Plain English Summary
Background and study aims
Intra-cranial haemorrhage (bleeding inside the skull) is the most serious type of bleed caused by a very low platelet count. Intra-cranial haemorrhage (ICH) is rare but can have devastating consequences, sometimes leading to death or long-term disability. It is not known why some patients with a very low platelet count bleed and others do not bleed. The main aim of this study is to identify possible risk factors for this type of bleeding. Other aims of the study are to look at the short-term outcomes for these patients (30 days after the ICH) and to produce a more accurate estimate of how often ICH occurs in this particular group of patients.
Who can participate?
Patients aged 16 or over with haematological disorders (typically those who have been diagnosed with cancer of the blood) who are being treated with chemotherapy or a stem cell transplant
What does the study involve?
Participating centres are sent monthly report cards for them to indicate if their centre has or has not observed any ICH that month. All information is completely anonymised (all personal identifiable data is removed) before being sent to the study team. No identifiable information is ever collected as part of this study. The study does not involve any active participation from patients. Information is collected about an event (the ICH) that has already occurred; it does not affect or influence treatment or care in any way.
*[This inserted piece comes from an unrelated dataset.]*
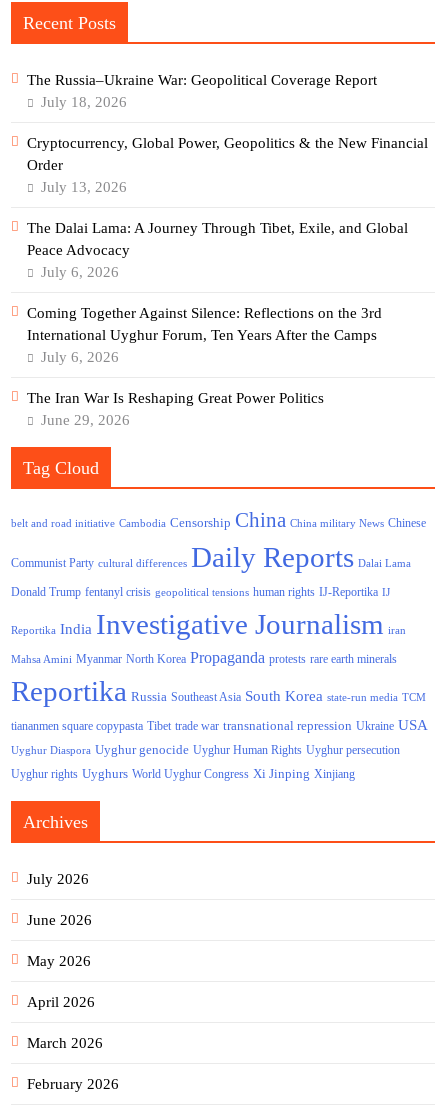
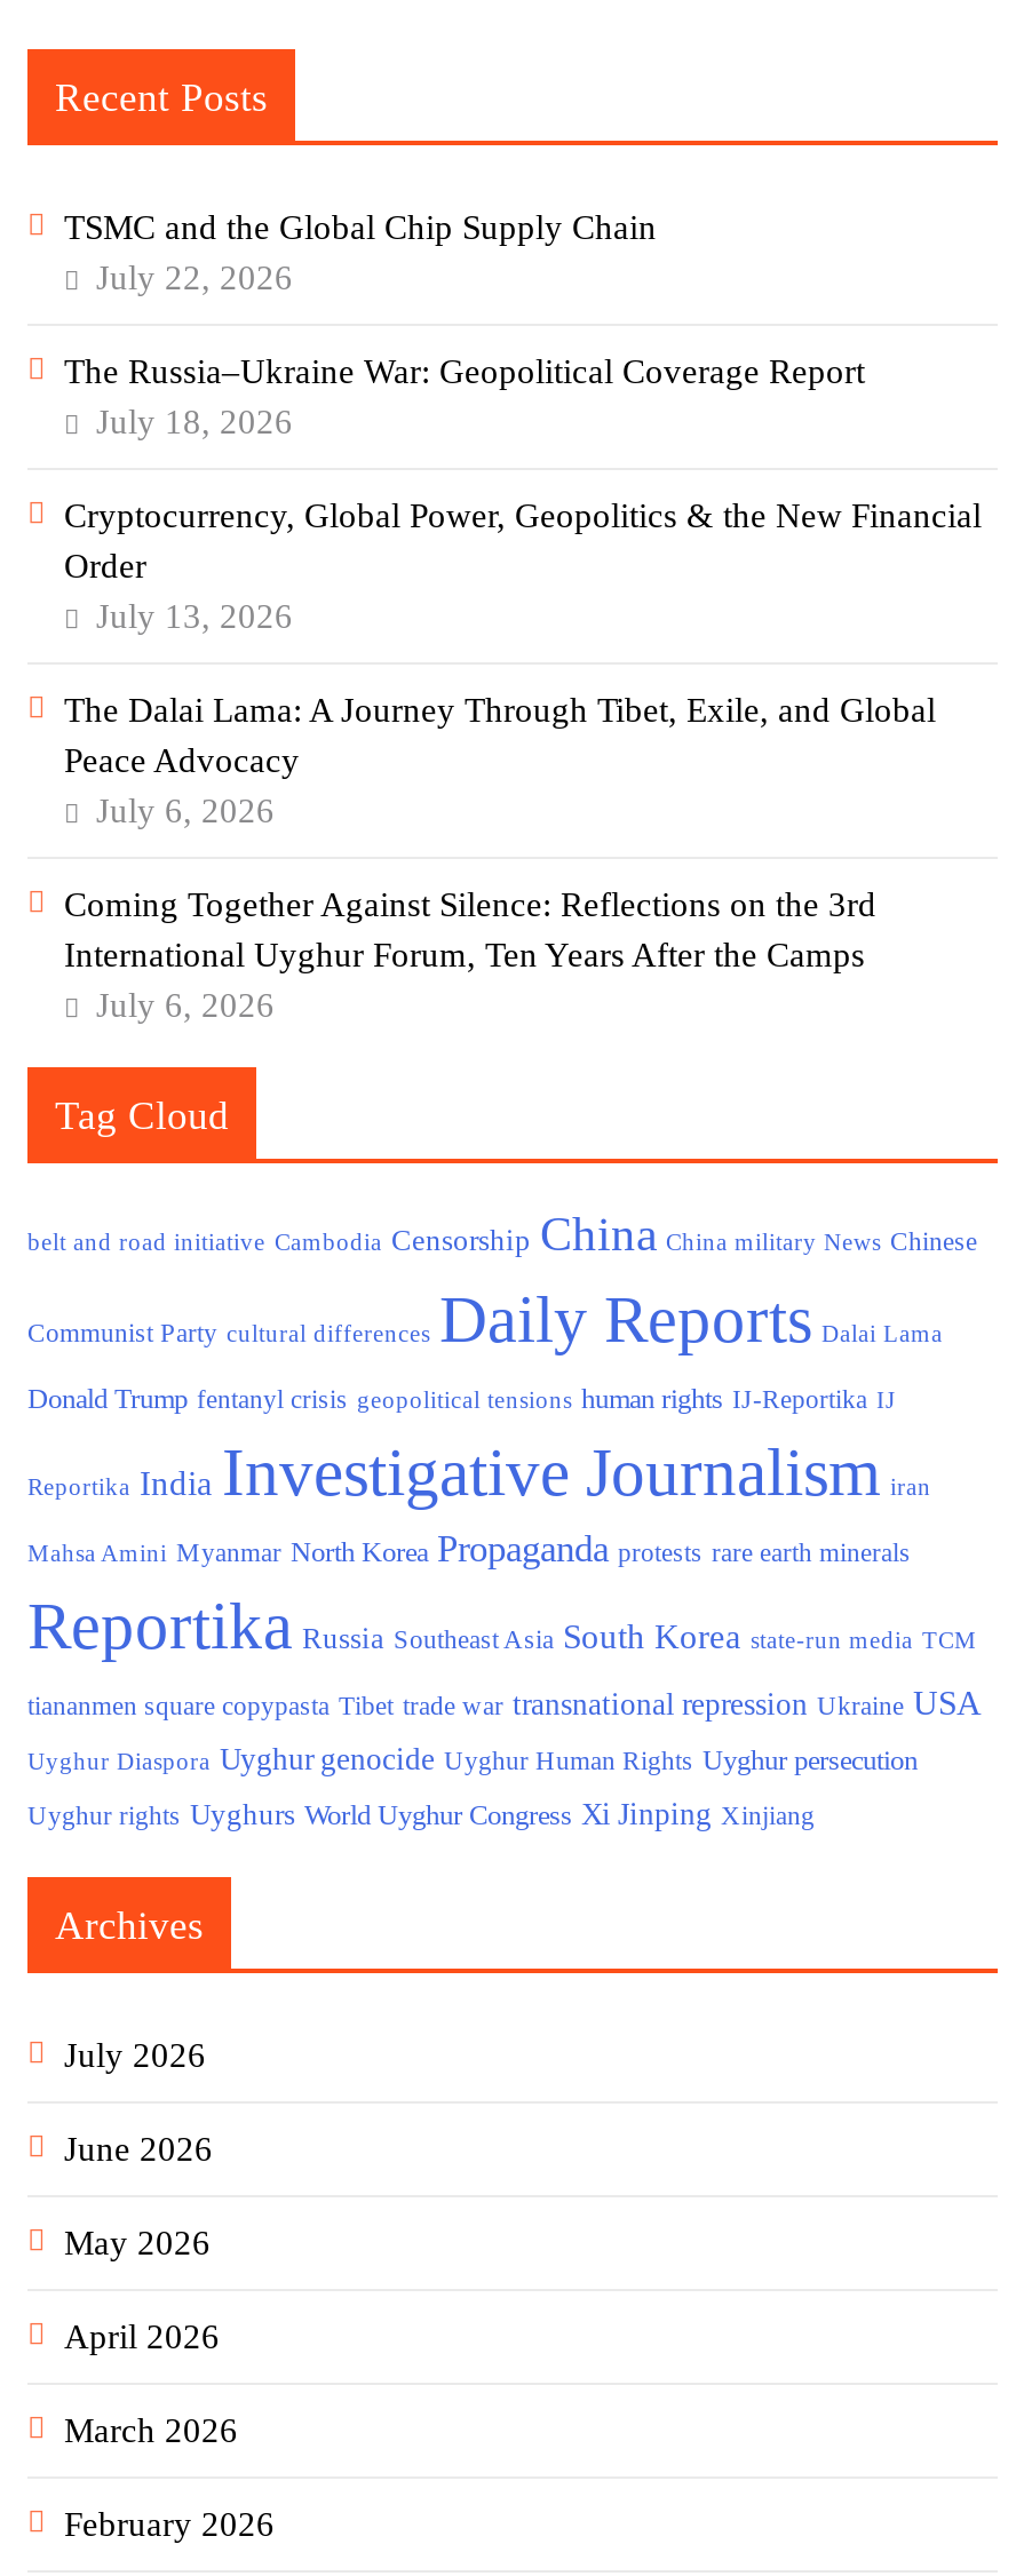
none -> [64,210,657,297] TSMC and the Global Chip Supply Chain | July 22, 2026
moved [27,72,428,365] -> [64,354,982,1024]: The Russia–Ukraine War: Geopolitical Coverage Report | July 18, 2026 | Cryptocurrency, Global Power, Geopolitics & the New Financial | ... | International Uyghur Forum, Ten Years After the Camps | July 6, 2026
[27,390,324,428] The Iran War Is Reshaping Great Power Politics | June 29, 2026 -> none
What are the possible benefits and risks of participating?
Collecting and analysing anonymised information is a useful research method and can lead to a greater understanding of many aspects of healthcare in the longer term. As this data is collected anonymously and has no impact on any aspect of patient care there are no risks or benefits to any of the individual patients from whom the data is collected.
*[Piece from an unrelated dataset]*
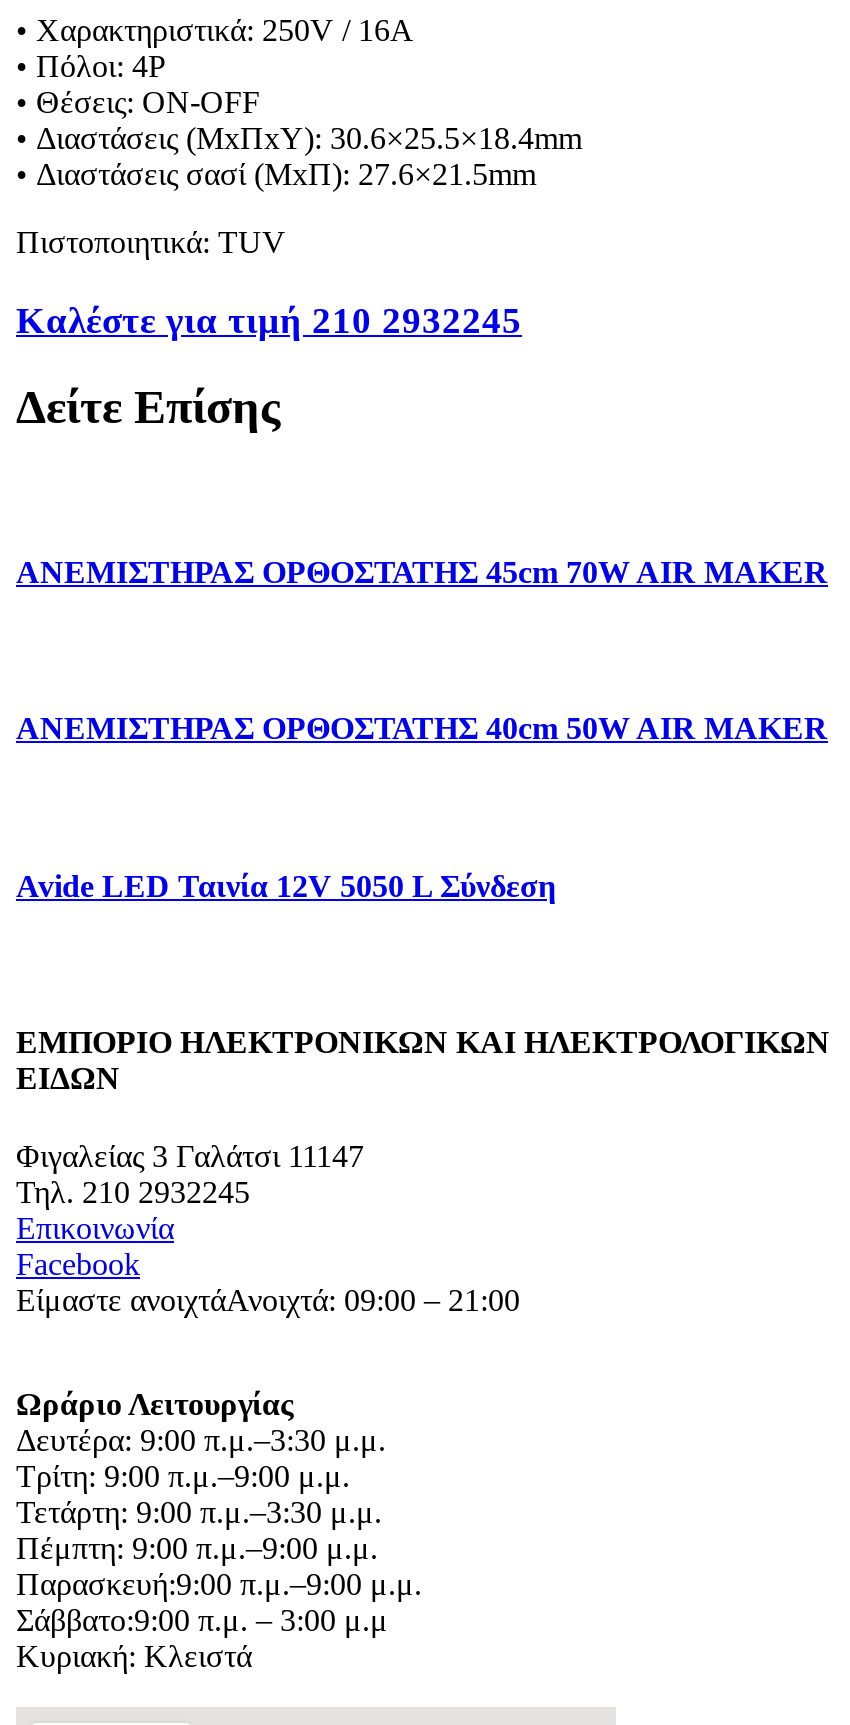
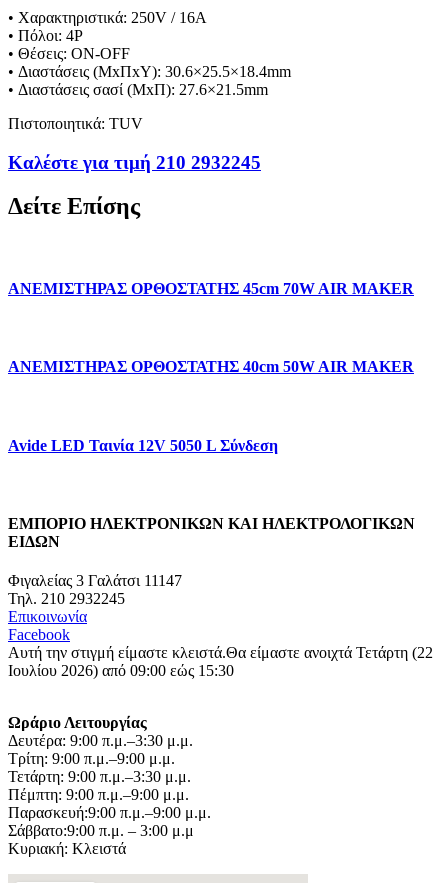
[16,1284,520,1318] Είμαστε ανοιχτάΑνοιχτά: 09:00 – 21:00 -> [8,644,433,680] Αυτή την στιγμή είμαστε κλειστά.Θα είμαστε ανοιχτά Τετάρτη (22 | Ιουλίου 2026) από 09:00 εώς 15:30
Where is the study run from?
NHS Blood and Transplant Clinical Trials Unit, Oxford (UK)
When is the study starting and how long is it expected to run for?
June 2011 to May 2015
Who is funding the study?
NHS Blood and Transplant (UK)
Who is the main contact?
Dr Lise J Estcourt
lise.estcourt@nhsbt.nhs.uk
Trial website
Contact information
Type
Scientific
Primary contact
Dr Lise Estcourt
ORCID ID
Contact details
NHS Blood and Transplant
Level 2
John Radcliffe Hospital
Headley Way
Headington
Oxford
OX3 9BQ
United Kingdom
-
lise.estcourt@nhsbt.nhs.uk
Additional identifiers
EudraCT number
ClinicalTrials.gov number
Protocol/serial number
CTCP 10-02
Study information
Scientific title
Risk factors of intracranial haemorrhage in thrombocytopenic haematology patients: a case-control study
Acronym
INCITE
Study hypothesis
To advance the quality of care for haematology patients it is important to gain a greater understanding of the risk factors for life-threatening haemorrhage. This case-control study concentrates on intracranial haemorrhage because it is the most serious type of bleed caused by significant thrombocytopenia. If it does not cause death it may lead to significant long-term morbidity. However, this complication of thrombocytopenia is rare, its exact incidence is uncertain and pre-disposing risk factors are unknown.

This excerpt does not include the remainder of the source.